Верно, люди по отдельности имеют долг личной молитвы, но его они исполнять смогут только тогда, когда соединятся с этим совершенным телом и станут украшением его. Вот какая разница есть между славной полнотой собрания и тщетностью отделения, идущей от незнания и небрежения: в спасении и славе красота всего тела выступает в единстве всех членов; а вот отделение внутренностей ведет к мерзкому, смертоносному, несущему ужас разложению.

Блж. Феофилакт Болгарский

ибо, где двое или трое собраны во имя Мое, там Я посреди них

Евфимий Зигабен

Идеже бо еста два или трие собраны во имя Мое, ту есмь посреде их

во имя Мое, т.е. ради Меня, ради заповедей Моих, а не по какой-либо другой причине. Итак, где они соберутся по этой причине, там и Я посреди их, соединяющий и охраняющий их, и исполняющий их прошения. Не сказал: буду , но тотчас же есмь . Говорят же о Боге, что среди этих Он есть, а среди тех Его нет, не потому что Он ограничен (ибо Он не ограничивается никаким местом), но потому, что сила Его пребывает в людях достойных.

Архим. Эмилиан (Вафидис)

ибо, где двое или трое собраны во имя Мое, там Я посреди них

Связь между двоими позволительна и благословляется Богом только в браке. Вне брака двое сосуществовать не могут. Только один или многие. Может быть, кто-то сошлется на слова Господа: Где двое или трое собраны во имя Мое, там Я посреди их . Но я вам говорю, что «двое » сказано о браке, а «трое » – о монахах. Иначе и быть не может!

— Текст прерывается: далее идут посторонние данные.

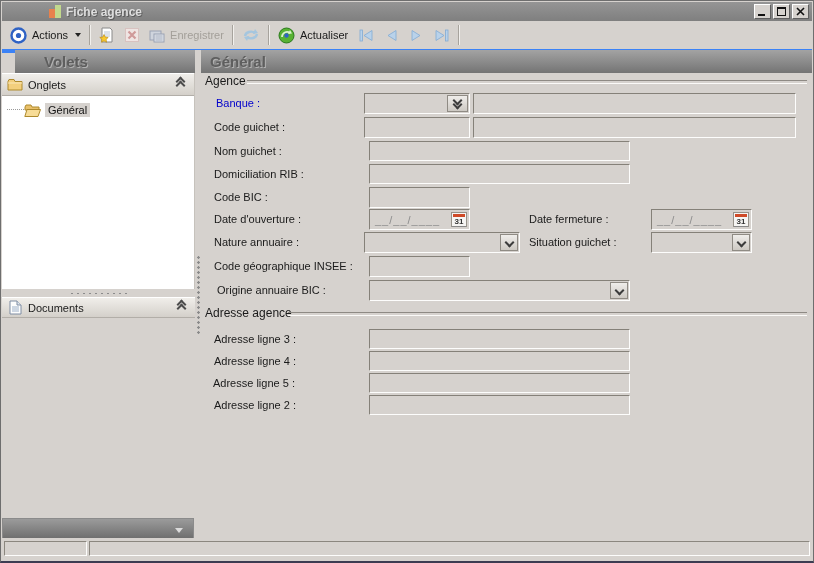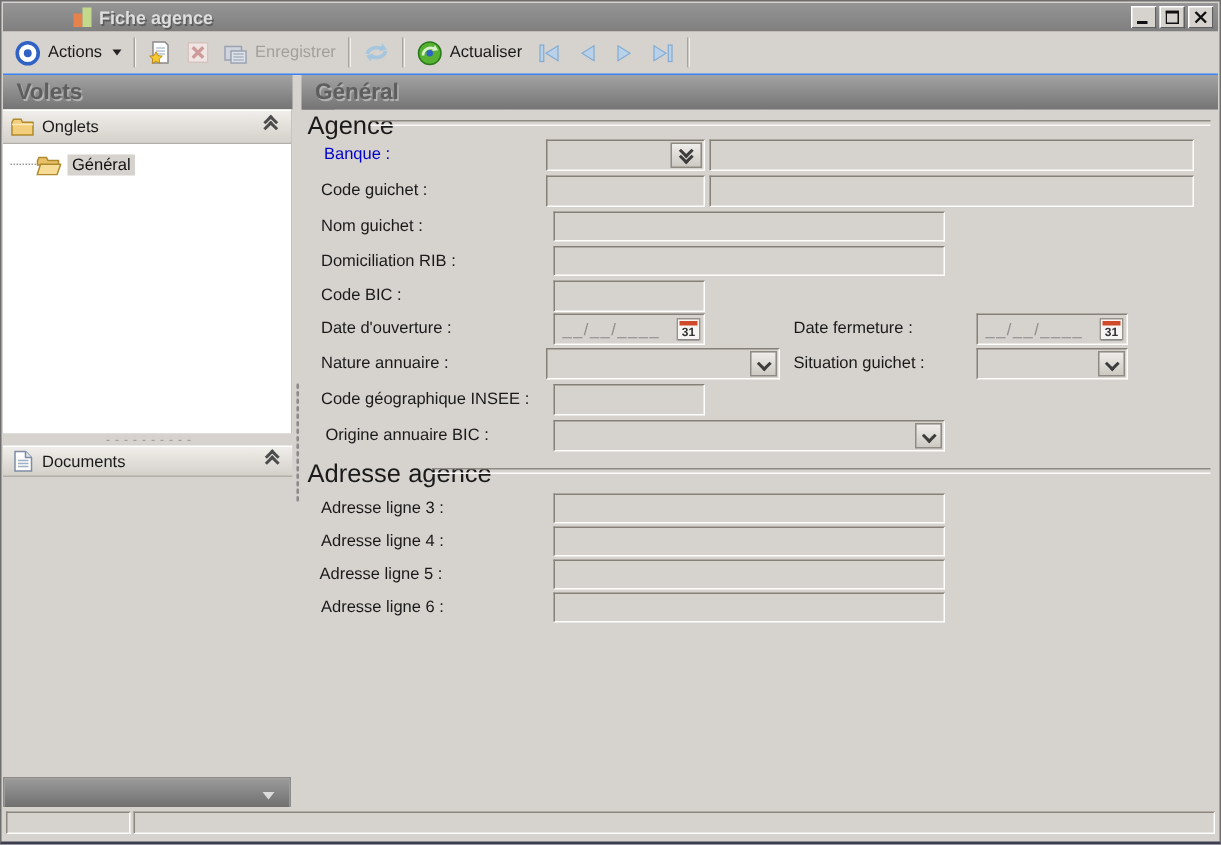"Volets" div.panel-hdr { left: 1px -> 14px; padding-left: none -> 20px }
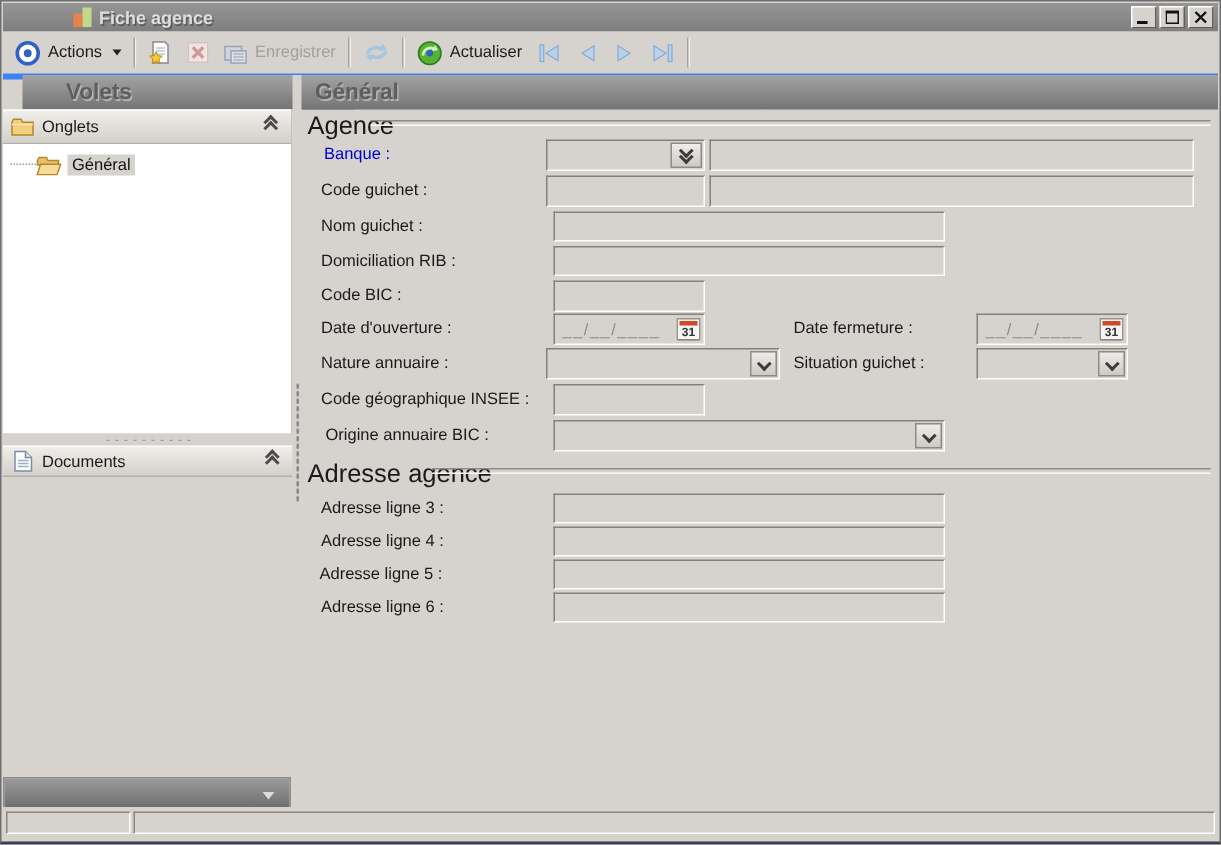"Agence" .grouplabel { font-size: 17px -> 12px }
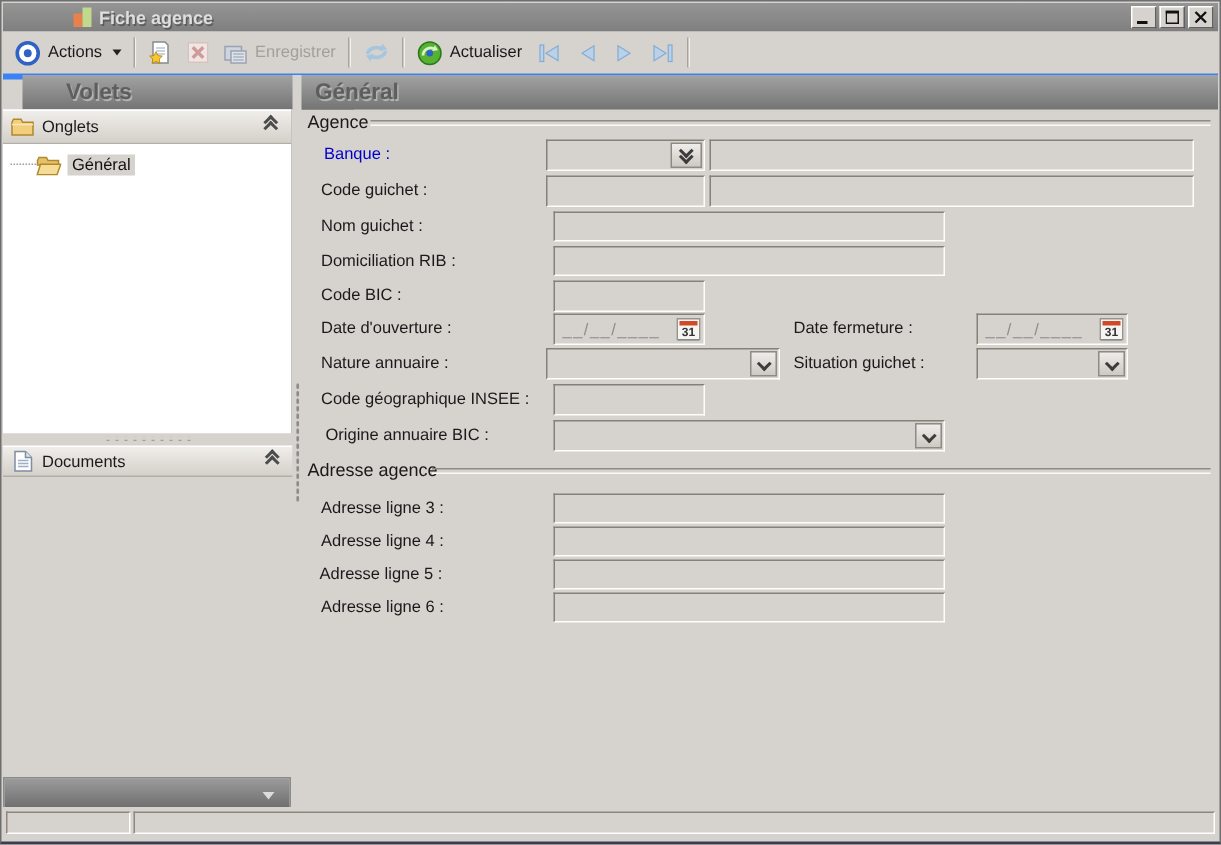"Adresse ligne 6 :" span.flabel { text: 6 -> 2 }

Трезвенная жизнь и аскетические правила.

Лопухин А.П.

ибо, где двое или трое собраны во имя Мое, там Я посреди них

В кодексах D, Сиросинайском и у Климента Александрийского стих этот приводится в отрицательной форме: “ибо нет двух или трех собранных во имя Мое, у которых (близ которых) Я не был бы (Я не есмь) среди них.” Здесь указывается на церковный minimum. Христос истинно присутствует среди людей даже тогда, когда двое или трое из них собираются во имя Его.